It's about a lot more than just clean water.
- By Joe AmonJoe Amon is director of the health and human rights division at Human Rights Watch. Human Rights Watch has recently reported on drug detention centers in China and Cambodia.
Amartya Sen famously said that famines do not occur in well-run, democratic countries. The same is almost always true for cholera epidemics.
Not long after Haiti’s earthquake in January, public health officials warned that poor sanitation and lack of potable water were creating conditions ripe for an outbreak of infectious disease. They were right. In the last week, a cholera outbreak has swept this impoverished country, with more than 3,100 confirmed cases and 250 deaths reported so far. So why — if we knew that there was a danger of cholera — couldn’t it have been avoided? In short, because disease and democracy often work in opposite directions: vulnerable populations and inadequate government action create both the conditions for cholera epidemics to emerge and to become unmanageable.
Cholera epidemics stem from the same basic cause: poor people living in crowded and unsanitary conditions, with inefficient public health monitoring and limited health care. Cholera is a bacterial infection caused by the ingestion of fecally contaminated water or food. When an outbreak starts, it gains momentum fast.

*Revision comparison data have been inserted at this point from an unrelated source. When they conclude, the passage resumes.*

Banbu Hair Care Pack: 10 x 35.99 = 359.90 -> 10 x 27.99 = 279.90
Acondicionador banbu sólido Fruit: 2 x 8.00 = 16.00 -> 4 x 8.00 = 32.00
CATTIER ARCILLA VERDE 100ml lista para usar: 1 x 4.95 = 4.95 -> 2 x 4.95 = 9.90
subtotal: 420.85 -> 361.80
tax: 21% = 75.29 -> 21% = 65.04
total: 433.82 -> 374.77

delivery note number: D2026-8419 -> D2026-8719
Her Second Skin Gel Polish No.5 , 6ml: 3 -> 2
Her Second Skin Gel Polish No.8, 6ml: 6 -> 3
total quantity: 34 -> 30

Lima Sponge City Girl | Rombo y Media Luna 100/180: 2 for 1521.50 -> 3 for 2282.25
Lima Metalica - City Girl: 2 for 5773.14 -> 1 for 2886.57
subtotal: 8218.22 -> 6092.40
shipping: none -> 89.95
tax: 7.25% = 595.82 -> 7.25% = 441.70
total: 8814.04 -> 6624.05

But another cause is government denial and cover-up. Governments don’t want to admit the failure of health-care or surveillance systems, and they are afraid of the trade and travel sanctions that may result from a large outbreak. But inaction leads to larger epidemics: Treating a few cases of cholera with oral rehydration salts or intravenous fluids is relatively straightforward, managing hundreds or thousands of cases is not. With prompt and proper treatment, less than 1 percent of those infected die. Without a fast response, death rates of five percent or more are not unheard of.

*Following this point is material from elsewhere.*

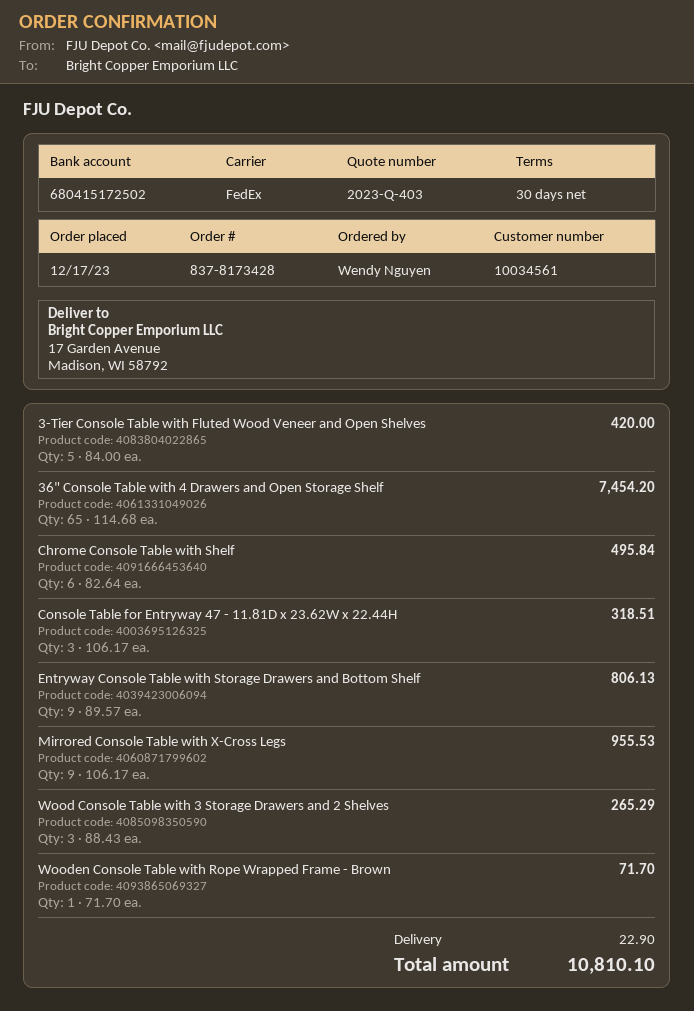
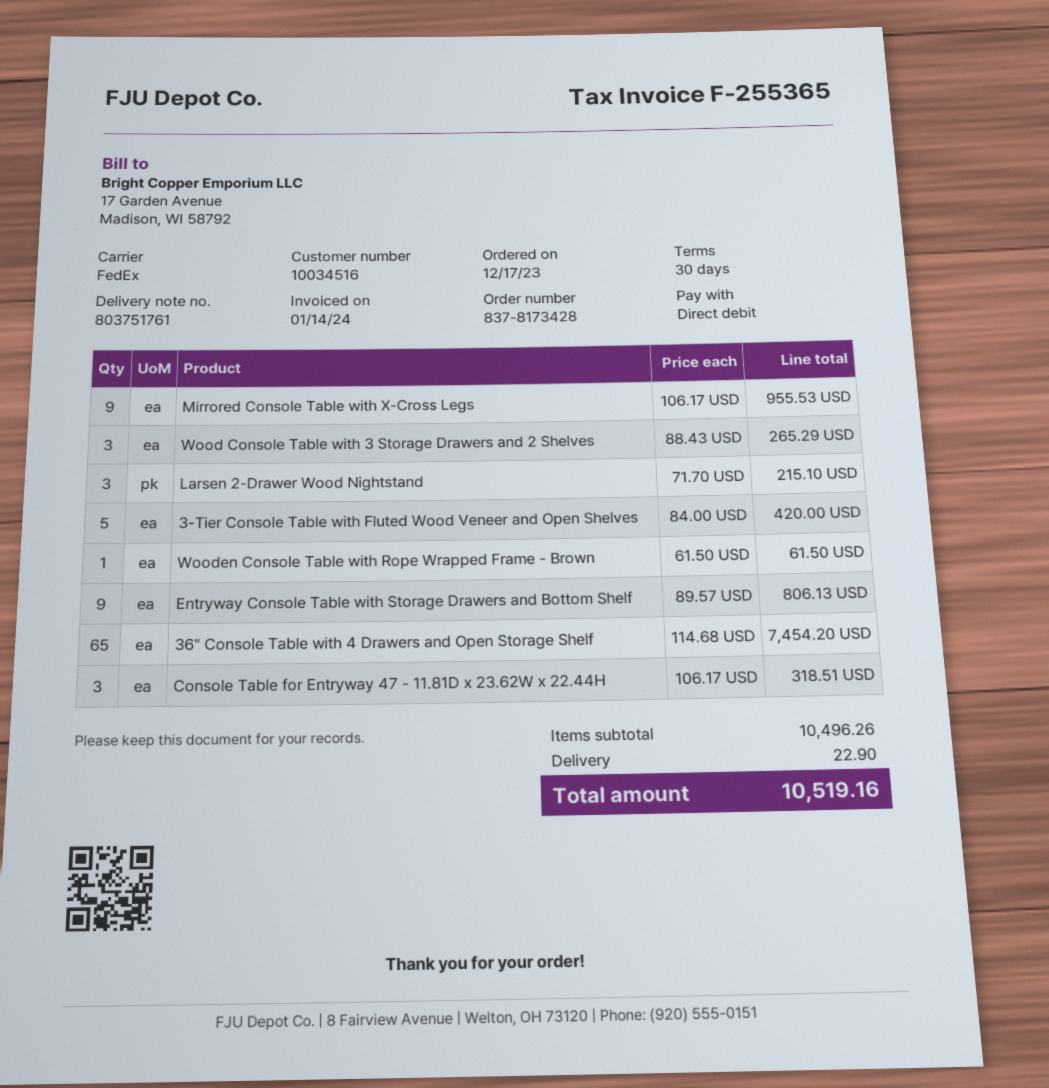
customer number: 10034561 -> 10034516
Chrome Console Table with Shelf: 6 x 82.64 = 495.84 -> none
Wooden Console Table with Rope Wrapped Frame - Brown: 1 x 71.70 = 71.70 -> 1 x 61.50 = 61.50
Larsen 2-Drawer Wood Nightstand: none -> 3 x 71.70 = 215.10
total: 10810.10 -> 10519.16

Unfortunately, there are more than enough examples of this worldwide. In 2008, in Zimbabwe, a cholera outbreak infected more than 100,000 people. In the past few months, nearly 50,000 people have been infected in four central African countries. Nigeria has been hardest hit, with about 40,000 cases and 2,000 deaths. Other outbreaks have occurred in the past few years in Kenya and Iraq. Two weeks ago, in flooded regions of Pakistan, 99 confirmed cholera cases were reported. In fact, cholera is on the increase across the globe. Each year, an estimated 3 million to 5 million people are infected with cholera; 100,000 to 120,000 of them die.
Haiti was vulnerable to this outbreak not only because of the January earthquake, but also because the country’s rural population has long been marginalized, which has continued during reconstruction. Though rural villages and towns absorbed hundreds of thousands of individuals displaced after the earthquake, they have been largely excluded from the aid response. In rural communities, the already-stretched food and water infrastructure, has been pushed to the limits, while the humanitarian response has focused more on the earthquake-affected areas near Port-au-Prince.
A second factor that predisposed Haiti to crisis was a weakened central government. Both prior to and particularly after the earthquake, the government was largely unable to deliver services. Instead, a precarious web of NGOs and relief organizations took on the job. This patchwork has supported water projects throughout rural Haiti, at various levels of functioning and disarray, meaning that communities often rely solely upon the charity of private groups. When projects fail, there is no accountability.
Even if the infrastructure were perfect, however, clean water is not enough to prevent epidemics. You still need a government, and attention to housing and human rights. For several months, human rights organizations have been decrying the lack of a government plan for housing the 1.3 million people who still live in camps. To reduce the risk of cholera, the squalid living conditions in camps need to be addressed. This is not a task easily conducted by NGOs in piecemeal. Relief organizations and international donors must work to strengthen the capacity of the Haitian government, and to strengthen and empower local civil society.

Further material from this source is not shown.